Lesson #17: Send Customers To The Most Relevant Landing Page

An advertiser has a beautiful expensive landing page or homepage that shows off the large array of products available on their site. But that doesn’t mean it’s the right page to send paid traffic to.  Always send paid traffic to the most relevant page possible on the site. It may be a search results page, it may be a product details page, it may be the contact us page. Whatever the most relevant page to the search query is, that is the page the searcher should be taken to right away.

Why?

When users are searching, they’re searching for answers. They search online in part to save time. If they can’t find your product or service quickly, they will press the back button or close the window and go to another site that does provide the answer. So regardless of whether the advertiser is utilizing the search or the display networks, give the user what they’re looking for immediately. Doing so will decrease bounce rates and increase conversions.

How Do You Do This?

If the search is for “gold bracelets,” take the user to a page that shows all the gold bracelets on the site (or as many as possible) or the gold bracelets landing page that talks about the assortment of gold bracelets available.

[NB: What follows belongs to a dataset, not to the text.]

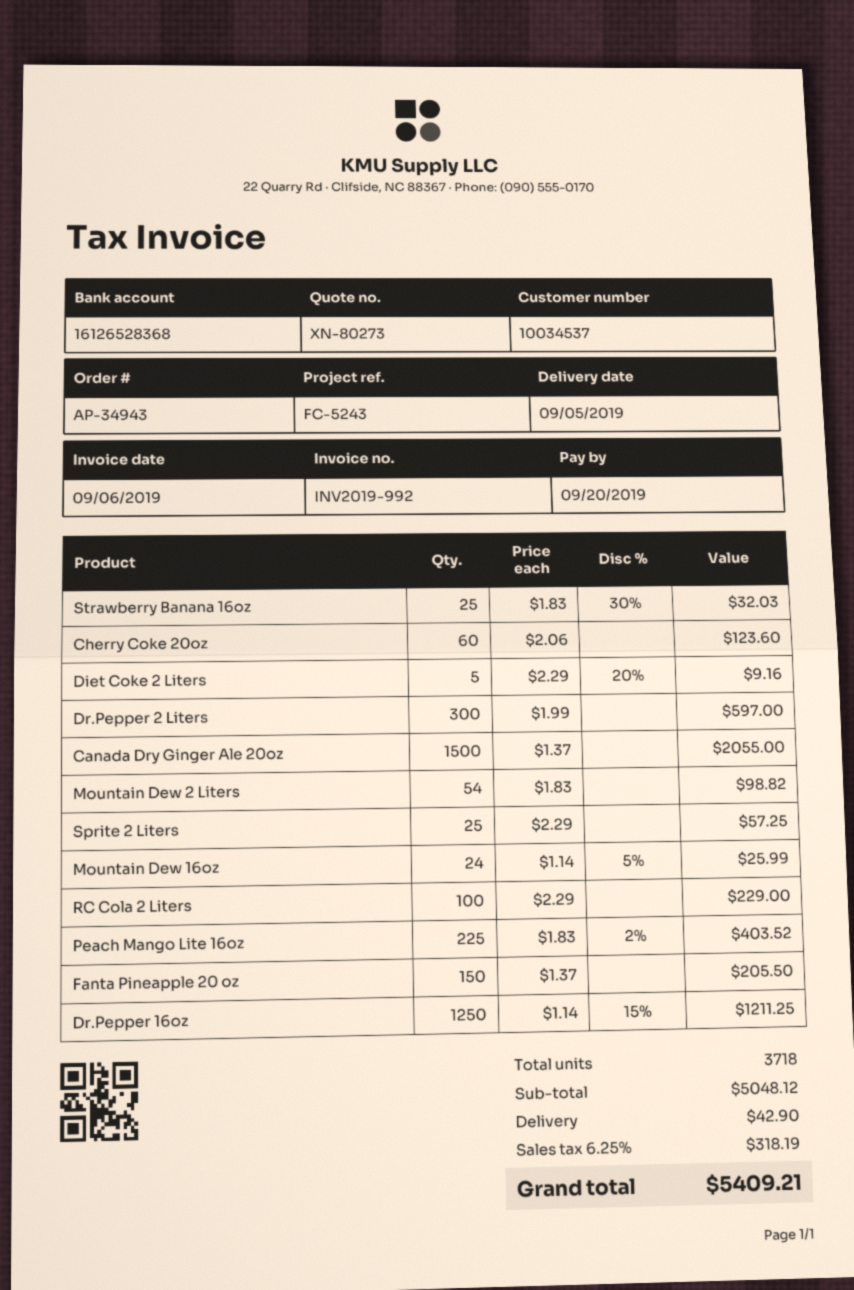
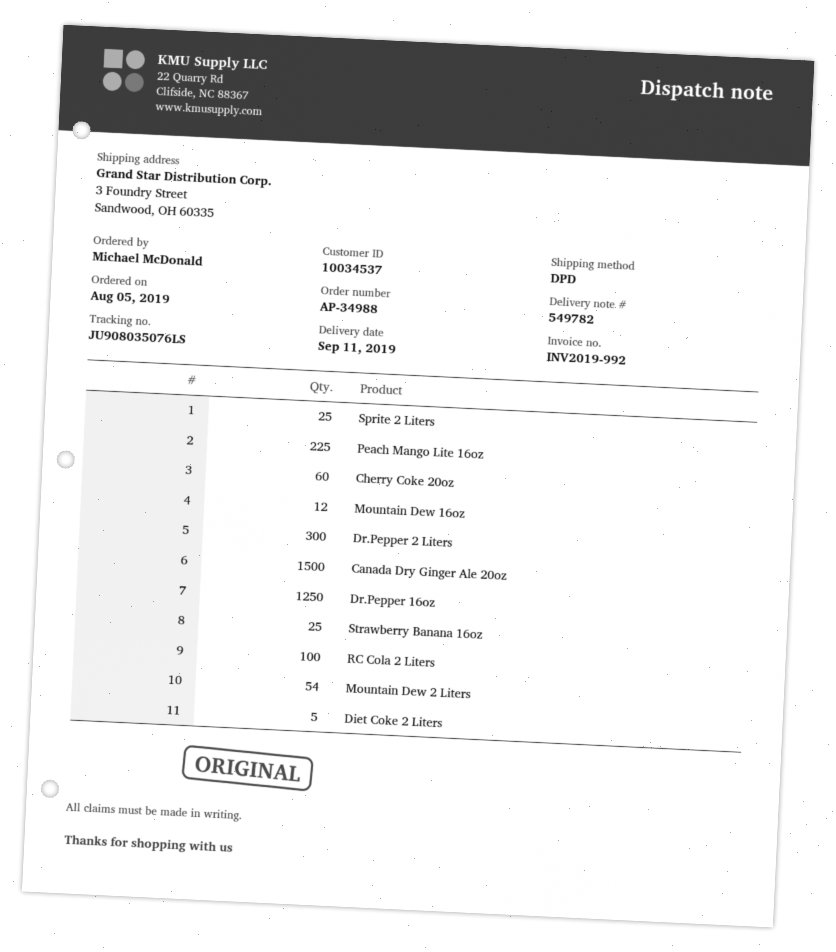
order number: AP-34943 -> AP-34988
delivery date: 2019-09-05 -> 2019-09-11
Mountain Dew 16oz: 24 -> 12
Fanta Pineapple 20 oz: 150 -> none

If the search is for “ruby ring size 6,” take the user directly to the ruby rings.  The less digging the user has to do once they reach the landing page, the more likely they are to take the action the advertiser desires.

Landing Page for Ad for "Ruby Ring Size 6"
Searching for a ruby ring? Show a ruby ring.

Equally important is that if the user is searching for “customer service,” they should be sent to the customer service page of the site, contact us, or frequently asked questions. Sending a user seeking customer service to the homepage is probably not relevant to what the user is searching for – so again, advertisers need to send the user to what they are searching for.

One final caveat: Don’t want to pay for traffic to the customer service page? Put “customer service” as a negative keyword in the account. The same is true for words such as “unsubscribe,” “refund,” and “return.”